→ DATASET EXTRACT
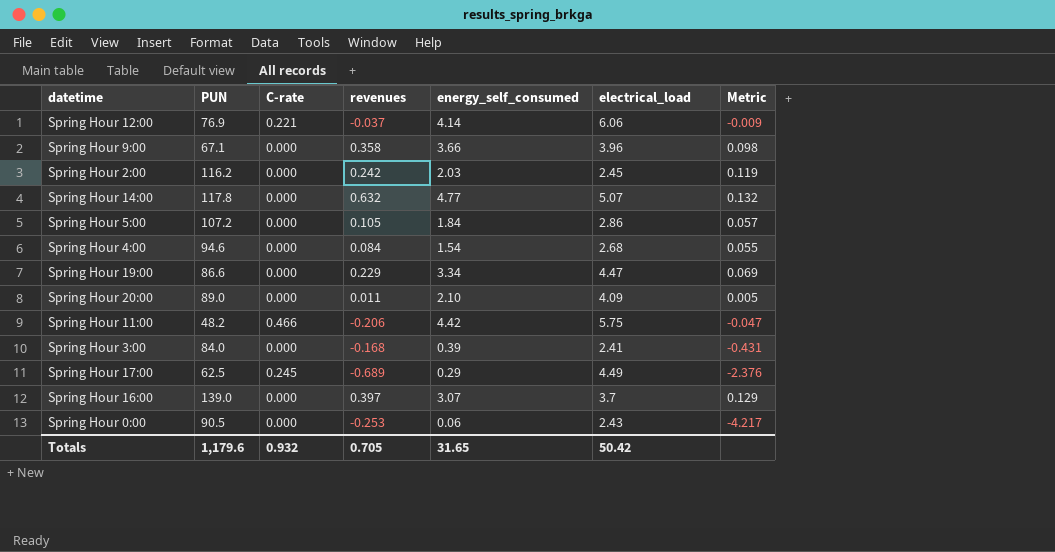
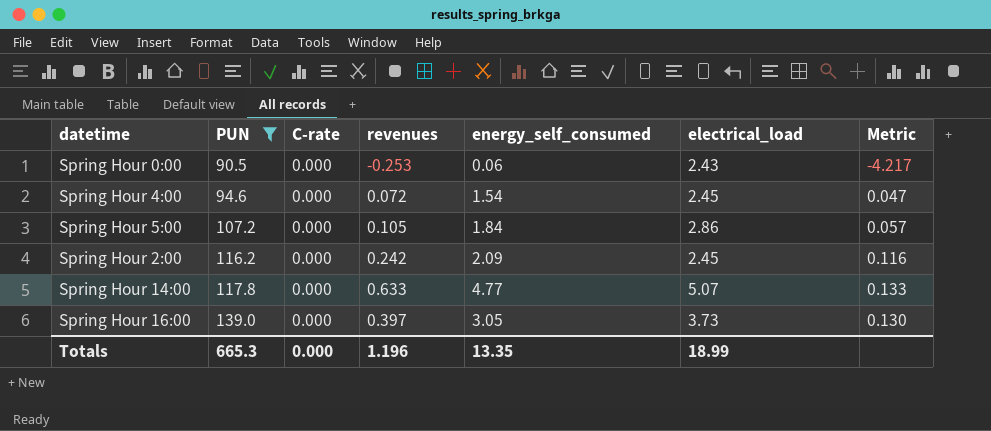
filter: none -> PUN >= 90.5
row order: none -> PUN ascending
Spring Hour 4:00 | revenues: 0.084 -> 0.072
Spring Hour 4:00 | electrical_load: 2.68 -> 2.45
Spring Hour 4:00 | Metric: 0.055 -> 0.047
Spring Hour 2:00 | energy_self_consumed: 2.03 -> 2.09
Spring Hour 2:00 | Metric: 0.119 -> 0.116
Spring Hour 14:00 | revenues: 0.632 -> 0.633
Spring Hour 14:00 | Metric: 0.132 -> 0.133
Spring Hour 16:00 | energy_self_consumed: 3.07 -> 3.05
Spring Hour 16:00 | electrical_load: 3.7 -> 3.73
Spring Hour 16:00 | Metric: 0.129 -> 0.130
Totals | PUN: 1,179.6 -> 665.3
Totals | C-rate: 0.932 -> 0.000
Totals | revenues: 0.705 -> 1.196
Totals | energy_self_consumed: 31.65 -> 13.35
Totals | electrical_load: 50.42 -> 18.99

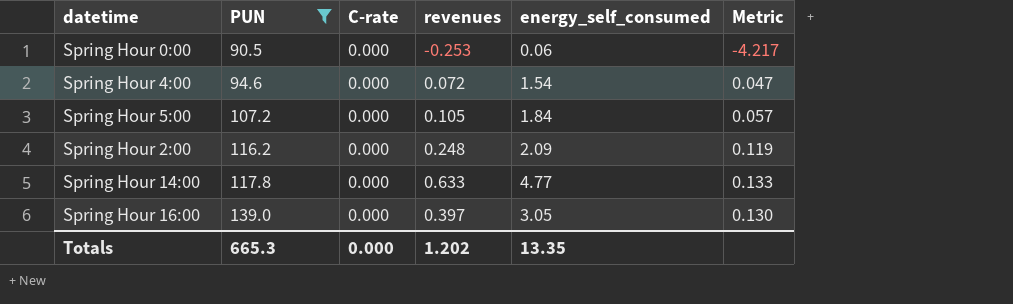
column electrical_load | position: 6 -> none
Spring Hour 2:00 | revenues: 0.242 -> 0.248
Spring Hour 2:00 | Metric: 0.116 -> 0.119
Totals | revenues: 1.196 -> 1.202

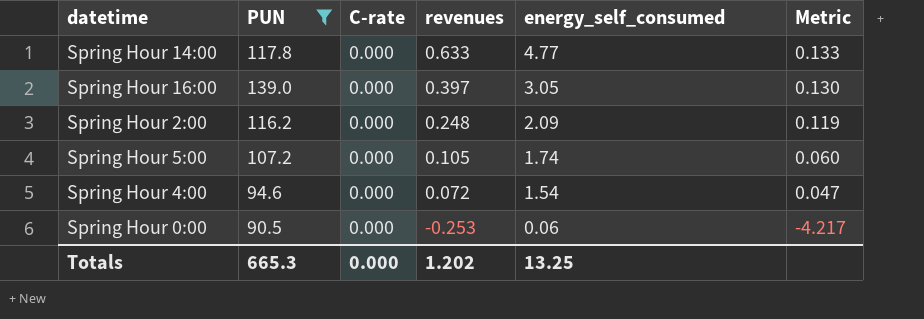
row order: PUN ascending -> revenues descending
Spring Hour 5:00 | energy_self_consumed: 1.84 -> 1.74
Spring Hour 5:00 | Metric: 0.057 -> 0.060
Totals | energy_self_consumed: 13.35 -> 13.25

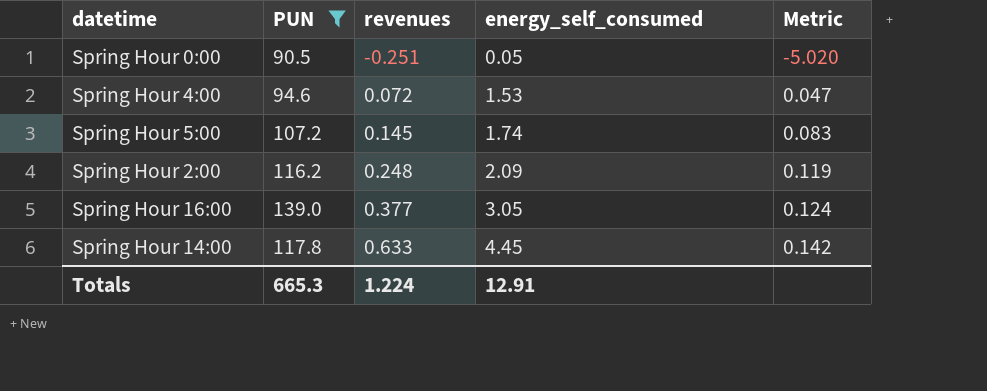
row order: revenues descending -> revenues ascending
column C-rate | position: 3 -> none
Spring Hour 0:00 | revenues: -0.253 -> -0.251
Spring Hour 0:00 | energy_self_consumed: 0.06 -> 0.05
Spring Hour 0:00 | Metric: -4.217 -> -5.020
Spring Hour 4:00 | energy_self_consumed: 1.54 -> 1.53
Spring Hour 5:00 | revenues: 0.105 -> 0.145
Spring Hour 5:00 | Metric: 0.060 -> 0.083
Spring Hour 16:00 | revenues: 0.397 -> 0.377
Spring Hour 16:00 | Metric: 0.130 -> 0.124
Spring Hour 14:00 | energy_self_consumed: 4.77 -> 4.45
Spring Hour 14:00 | Metric: 0.133 -> 0.142
Totals | revenues: 1.202 -> 1.224
Totals | energy_self_consumed: 13.25 -> 12.91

→ AIM OF THE TASK
Whenever the word "column" shows up in a line of the entries above, copy that line.

→ OUTPUT FOR THIS TASK
column electrical_load | position: 6 -> none
column C-rate | position: 3 -> none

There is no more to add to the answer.